WORK REQUEST: Without including any picture, write out the entries exactly as they stand.

DATA FOR ANALYSIS:
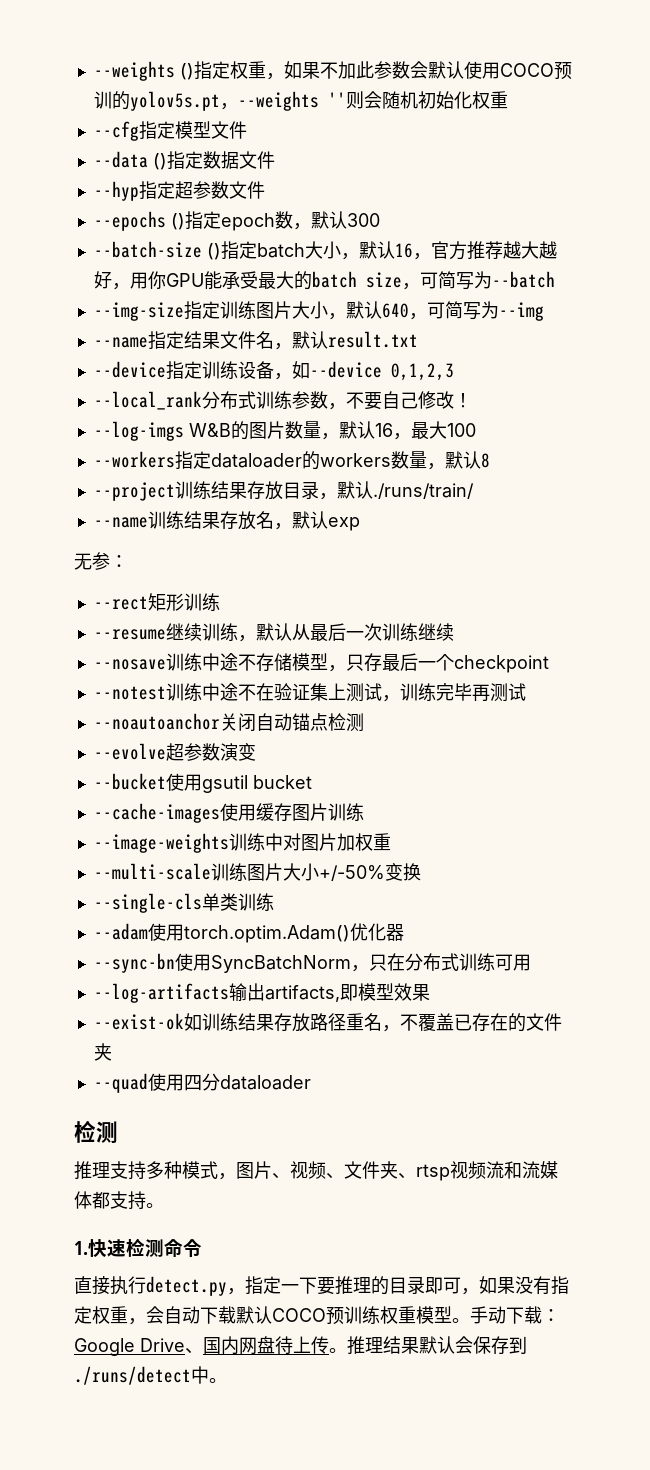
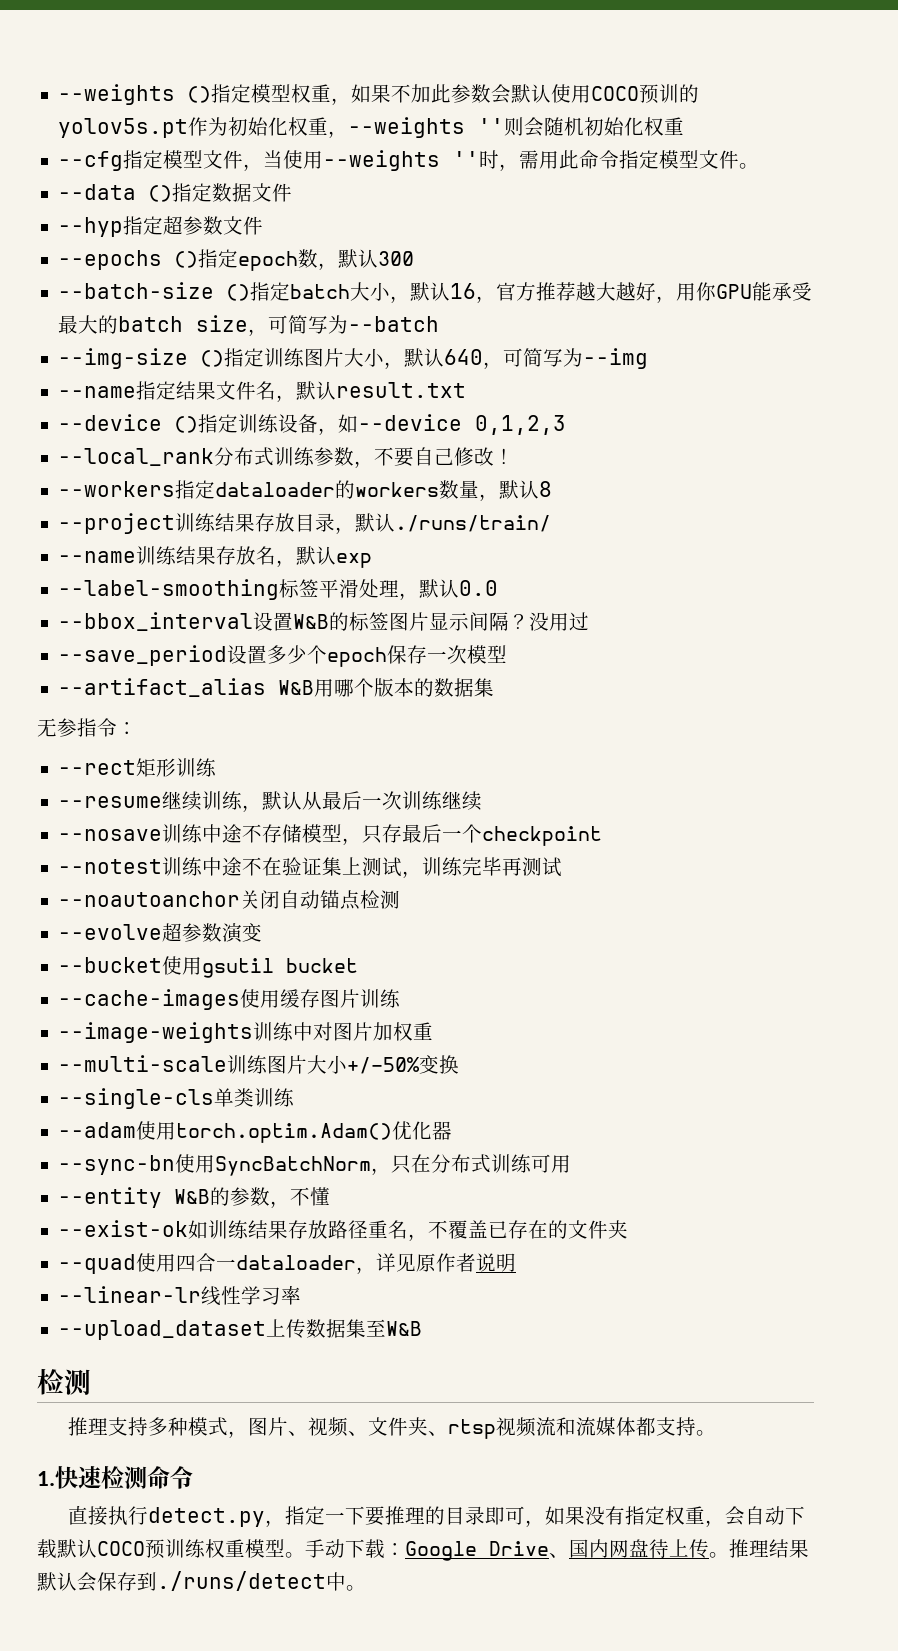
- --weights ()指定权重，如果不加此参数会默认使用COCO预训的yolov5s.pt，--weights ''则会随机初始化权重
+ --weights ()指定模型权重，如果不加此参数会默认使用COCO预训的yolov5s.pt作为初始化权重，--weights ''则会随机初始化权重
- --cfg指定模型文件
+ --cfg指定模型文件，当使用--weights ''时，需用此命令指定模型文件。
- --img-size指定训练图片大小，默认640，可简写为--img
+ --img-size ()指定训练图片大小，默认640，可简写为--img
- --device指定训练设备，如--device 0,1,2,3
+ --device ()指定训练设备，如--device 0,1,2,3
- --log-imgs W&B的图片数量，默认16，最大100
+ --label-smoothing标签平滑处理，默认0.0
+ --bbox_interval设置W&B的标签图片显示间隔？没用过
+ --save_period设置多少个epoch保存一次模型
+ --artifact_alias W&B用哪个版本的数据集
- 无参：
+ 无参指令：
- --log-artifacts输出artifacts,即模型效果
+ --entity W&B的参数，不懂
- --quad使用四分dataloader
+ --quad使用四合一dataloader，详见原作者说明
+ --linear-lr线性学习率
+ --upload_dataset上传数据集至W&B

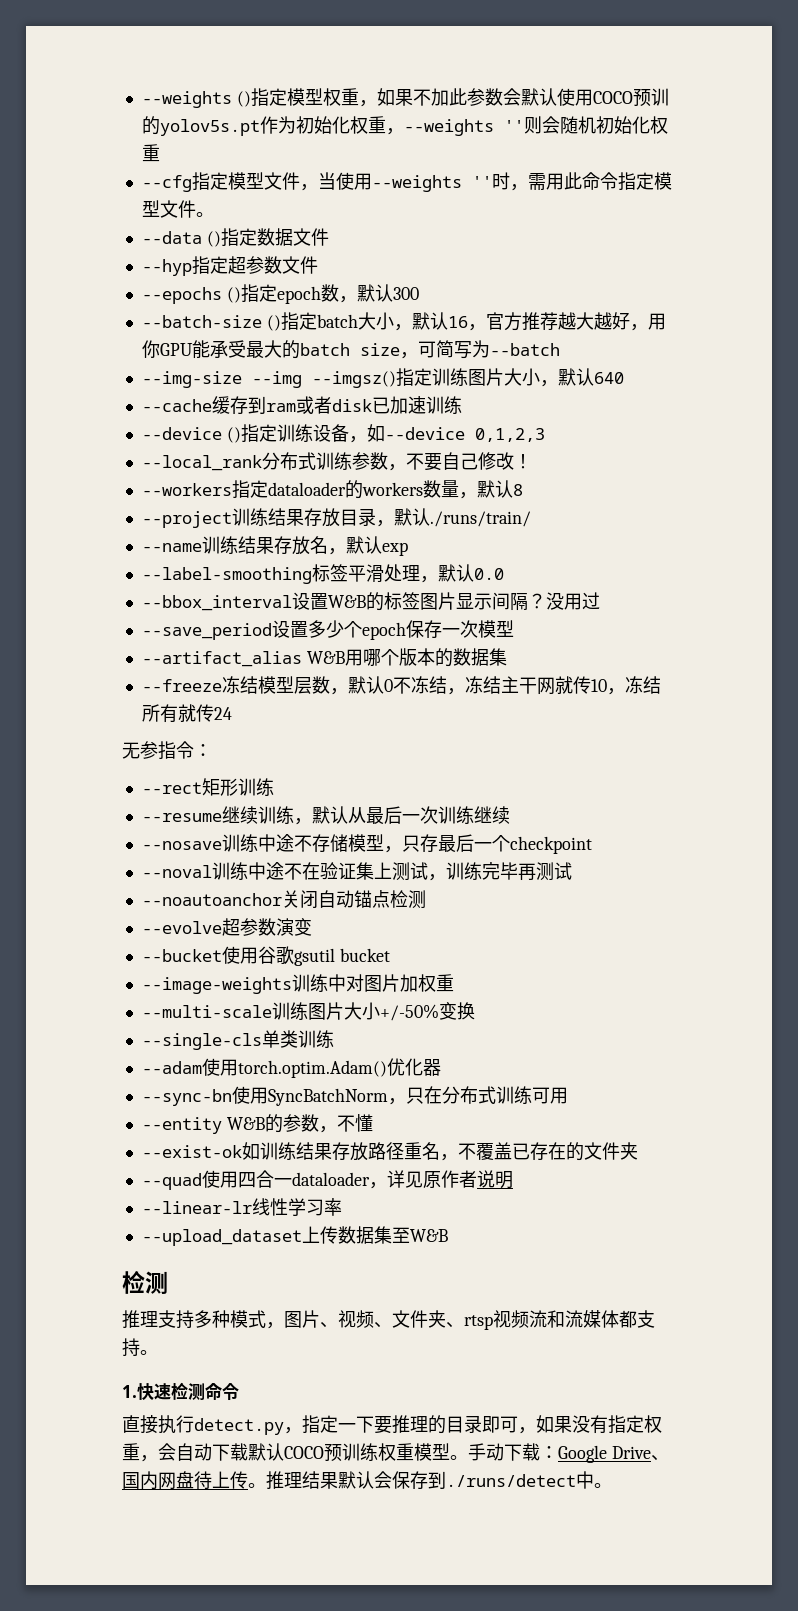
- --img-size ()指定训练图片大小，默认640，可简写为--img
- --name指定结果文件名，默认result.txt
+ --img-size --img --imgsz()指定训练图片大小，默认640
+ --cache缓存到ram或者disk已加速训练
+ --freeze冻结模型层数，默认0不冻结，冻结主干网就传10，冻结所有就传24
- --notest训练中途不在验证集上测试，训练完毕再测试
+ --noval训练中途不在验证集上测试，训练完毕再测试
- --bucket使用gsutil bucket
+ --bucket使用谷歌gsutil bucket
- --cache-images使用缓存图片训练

RESPONSE AREA:
- --weights ()指定权重，如果不加此参数会默认使用COCO预训的yolov5s.pt，--weights ''则会随机初始化权重
+ --weights ()指定模型权重，如果不加此参数会默认使用COCO预训的yolov5s.pt作为初始化权重，--weights ''则会随机初始化权重
- --cfg指定模型文件
+ --cfg指定模型文件，当使用--weights ''时，需用此命令指定模型文件。
- --img-size指定训练图片大小，默认640，可简写为--img
+ --img-size ()指定训练图片大小，默认640，可简写为--img
- --device指定训练设备，如--device 0,1,2,3
+ --device ()指定训练设备，如--device 0,1,2,3
- --log-imgs W&B的图片数量，默认16，最大100
+ --label-smoothing标签平滑处理，默认0.0
+ --bbox_interval设置W&B的标签图片显示间隔？没用过
+ --save_period设置多少个epoch保存一次模型
+ --artifact_alias W&B用哪个版本的数据集
- 无参：
+ 无参指令：
- --log-artifacts输出artifacts,即模型效果
+ --entity W&B的参数，不懂
- --quad使用四分dataloader
+ --quad使用四合一dataloader，详见原作者说明
+ --linear-lr线性学习率
+ --upload_dataset上传数据集至W&B

- --img-size ()指定训练图片大小，默认640，可简写为--img
- --name指定结果文件名，默认result.txt
+ --img-size --img --imgsz()指定训练图片大小，默认640
+ --cache缓存到ram或者disk已加速训练
+ --freeze冻结模型层数，默认0不冻结，冻结主干网就传10，冻结所有就传24
- --notest训练中途不在验证集上测试，训练完毕再测试
+ --noval训练中途不在验证集上测试，训练完毕再测试
- --bucket使用gsutil bucket
+ --bucket使用谷歌gsutil bucket
- --cache-images使用缓存图片训练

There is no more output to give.